For such a small nation, Belgian football is certainly booming. For their recent friendly against Macedonia Belgium fielded an impressive eight players currently contracted to Premier League clubs. When you consider that the three not to be signed for an English side are players for Bayern Munich, Ajax and Zenit it is easy to see why there is such hype over Belgian football. This does not mean however that we need to go overboard. I have seen people talking about this side as a real force to be reckoned with for the World Cup next summer and even some talking about them as potential champions. This is foolish and ignorant in my opinion because whilst this side is good, they are a long way from potential world champions.
Firstly and perhaps most importantly we have to consider the age of a lot of these players. Whilst most of the backline will be entering their prime, the main attacking outlets will still be in their early twenties. Players such as Romelu Lukaku, Eden Hazard and Christian Benteke will still be a couple of years away from hitting the top of their game. Of course in a season and a half’s time it is hard to know where all these players will be but back in 2010 and even last summer a lot of people were feeling pretty confident about Germany’s chances. A new, vibrant and above all young side excited a lot of people with the football they played but ultimately they came short in the semi-finals of both tournaments.
Lack Of Full-Backs
Another thing that concerns me watching Belgium is their lack of full backs. Against Macedonia they fielded four centre halves and even when they have all their players fully fit that doesn’t change. With their 4-3-3 formation that they play it can leave them a bit exposed on the wings at times and if one of the front three doesn’t track back their full backs will find themselves exposed. This hasn’t been a pressing concern in qualification but if they do make it to Brazil next summer they will come up against teams of greater quality than Croatia or Serbia, especially given that neither of these sides have particularly strong wingers. When Belgium faced the stand out winger in the group, Gareth Bale they did play with a genuine right back in Guillaume Gillet. He however is far from world class and whether it is he or a centre half that plays in Brazil they will undoubtedly come undone against truly potent attacks.
Then there is the inexperience of this side.
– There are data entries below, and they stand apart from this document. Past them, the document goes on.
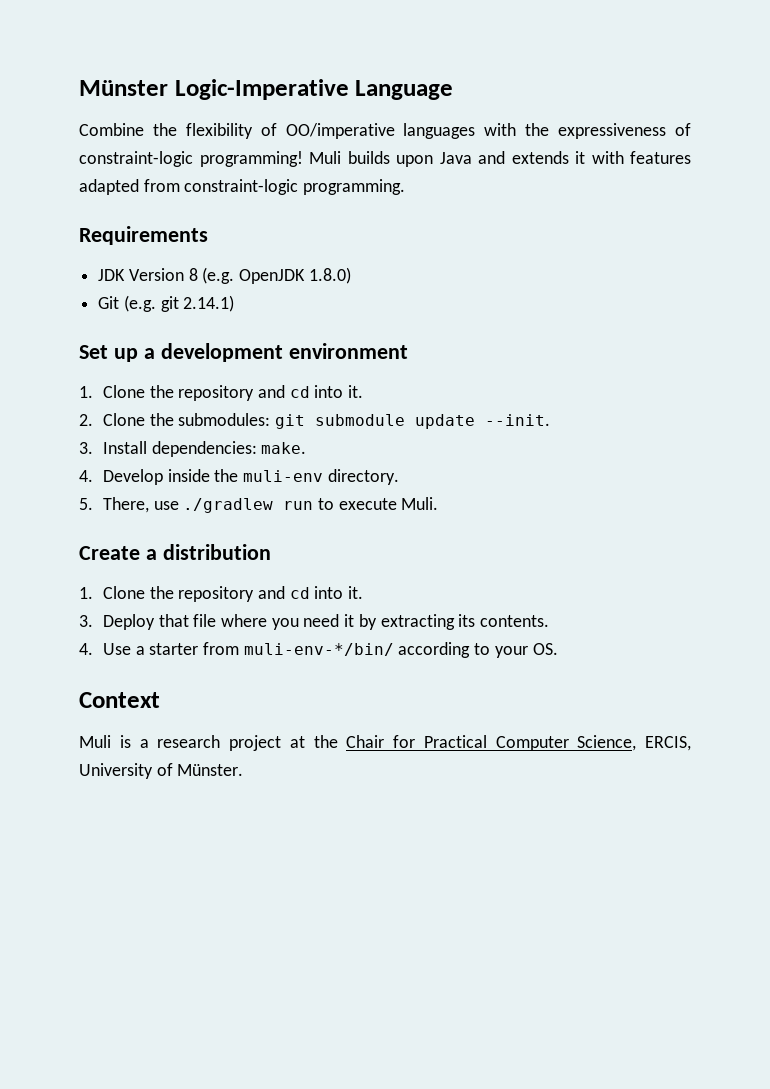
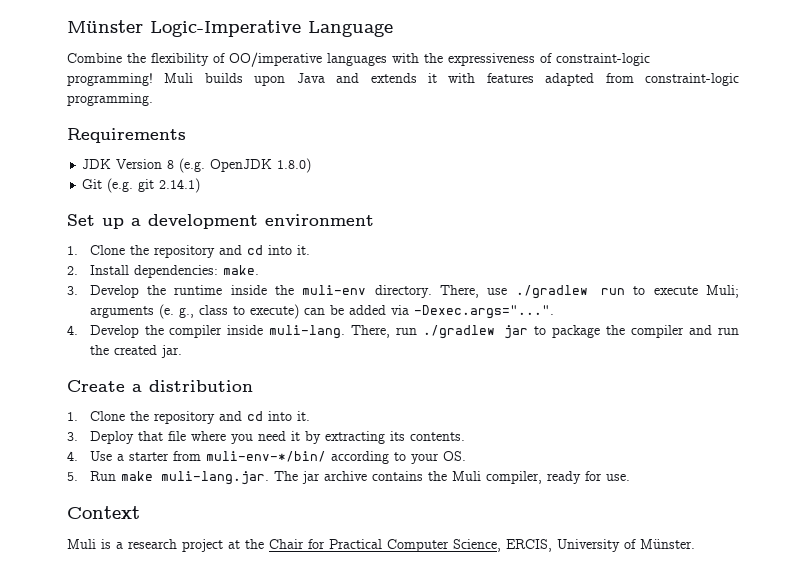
[102,413,550,429] [79,442,93,454] Clone the submodules: git submodule update --init. // 3. -> (78, 270) none
[79,469,163,485] 4. Develop -> [67,285,223,298] 3. Develop the runtime
[79,498,93,510] // 5. -> (432, 291) none
[401,497,439,510] Muli. -> [706,285,739,298] [89,304,554,319] [67,325,739,339] [89,345,182,358] Muli; arguments (e. g., class to execute) can be added via -Dexec.args="...". // 4. Develop the compiler inside muli-lang. There, run ./gradlew jar to package the compiler and run the created jar.
(558, 649) none -> [67,471,630,485] // 5. Run make muli-lang.jar. The jar archive contains the Muli compiler, ready for use.

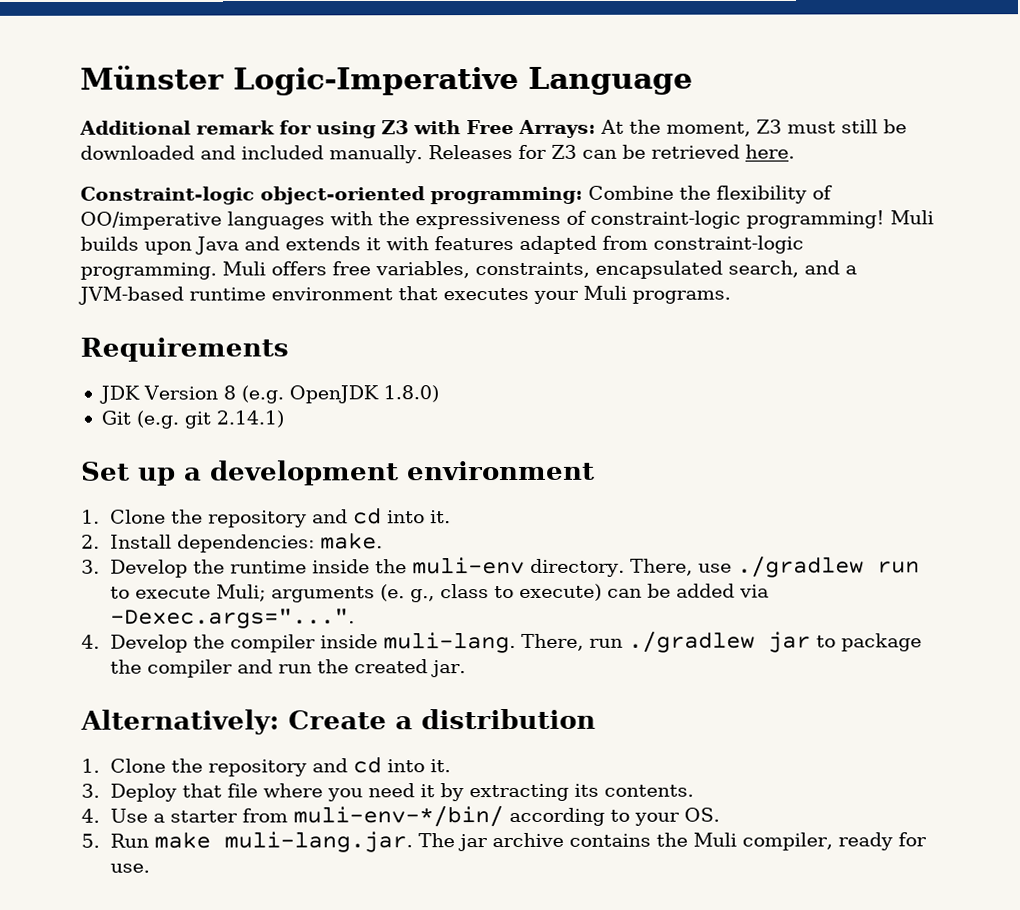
(393, 29) none -> [79,119,907,139] [80,144,795,164] [80,186,583,205] Additional remark for using Z3 with Free Arrays: At the moment, Z3 must still be downloaded and included manually. Releases for Z3 can be retrieved here. // Constraint-logic object-oriented programming:
(153, 99) none -> [222,260,857,279] [78,285,731,305] Muli offers free variables, constraints, encapsulated search, and a JVM-based runtime environment that executes your Muli programs.
(182, 351) none -> [80,709,280,735] Alternatively:
[67,506,140,519] [67,539,695,552] // Context // Muli is a research project at the Chair for Practical Computer Science, ERCIS, University of Münster. -> (151, 868) none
The only two players in the current squad to be part of the last World Cup squad are Daniel Van Buyten and Timmy Simons and at 35 and 36, respectively, it is highly unlikely they’ll have a major role to play, if any. Of course the side has some experience and is very talented but a World Cup is something different and performing there is always tricky - it is a real test. If you don’t believe me look at England sides over recent years. Packed to the brim with star quality but never delivered at a major tournament since 1990. Also you may argue that nowadays it is Champions League football that is the real experience but bar Van Buyten and Lukaku, who rarely featured, none of the current team has made it to the Champions League semi-finals.
Furthermore this isn’t just any old World Cup, this is a World Cup held in Brazil, an entirely different continent. Not only do the players have to adjust to the climate they’ll also have to adjust to the atmosphere at Brazilian stadiums and around the country generally. It is for this reason alone that I am considering a South American side far more seriously than I would if the competition was being played in Europe. Most of these players will have only played in South America as a pre-season tour or in a exhibition match. Few will have been there for a sustained period of time playing competitive football. Playing abroad is tricky but playing in a whole other continent is even harder. It is a shame that Belgium didn’t make it to South Africa in 2010 as that would have at least given them an idea of what that is like.
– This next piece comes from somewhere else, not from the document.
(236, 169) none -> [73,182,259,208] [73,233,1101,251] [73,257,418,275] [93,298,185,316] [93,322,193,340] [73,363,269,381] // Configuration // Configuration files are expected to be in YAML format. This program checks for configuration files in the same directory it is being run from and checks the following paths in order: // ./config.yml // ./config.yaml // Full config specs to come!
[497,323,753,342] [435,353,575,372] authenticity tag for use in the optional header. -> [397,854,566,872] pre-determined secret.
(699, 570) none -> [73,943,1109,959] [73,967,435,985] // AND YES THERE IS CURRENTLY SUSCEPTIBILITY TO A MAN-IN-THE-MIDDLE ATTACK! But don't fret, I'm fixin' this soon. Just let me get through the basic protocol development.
They're Not As Strong As Their Rivals
Finally there are the other teams to consider. It is very easy to say Belgium have a real shot in 2014 but there are still a host of other teams who will be disappointed to not finish above them. Spain, Germany, Italy, France and England will all be hoping to put on a good show should they all make it. Hosts Brazil will see this as the perfect time to make it six World Cups and arch rivals Argentina will be feeling pretty confident with the firepower they possess. All that without even considering Russia, Holland and Portugal. Belgium are good but they are not that good.
The Belgians are an extremely talented side and they possess some of the best young players in world football today. That does not mean however they are shoe-ins for 2014 or even that they’ll be one of the big players. I’d be amazed to see this side go past the quarter-finals and in fact I’m tipping the side they will probably look to replicate a few years down the line. In 2010 and 2012 the Germans were just lacking that little bit but now with a few more years under their belts I think they are extremely well placed to go all the way. As for Belgium they should enjoy the experience and use it as a stepping stone for France in 2016 and then Russia in 2018.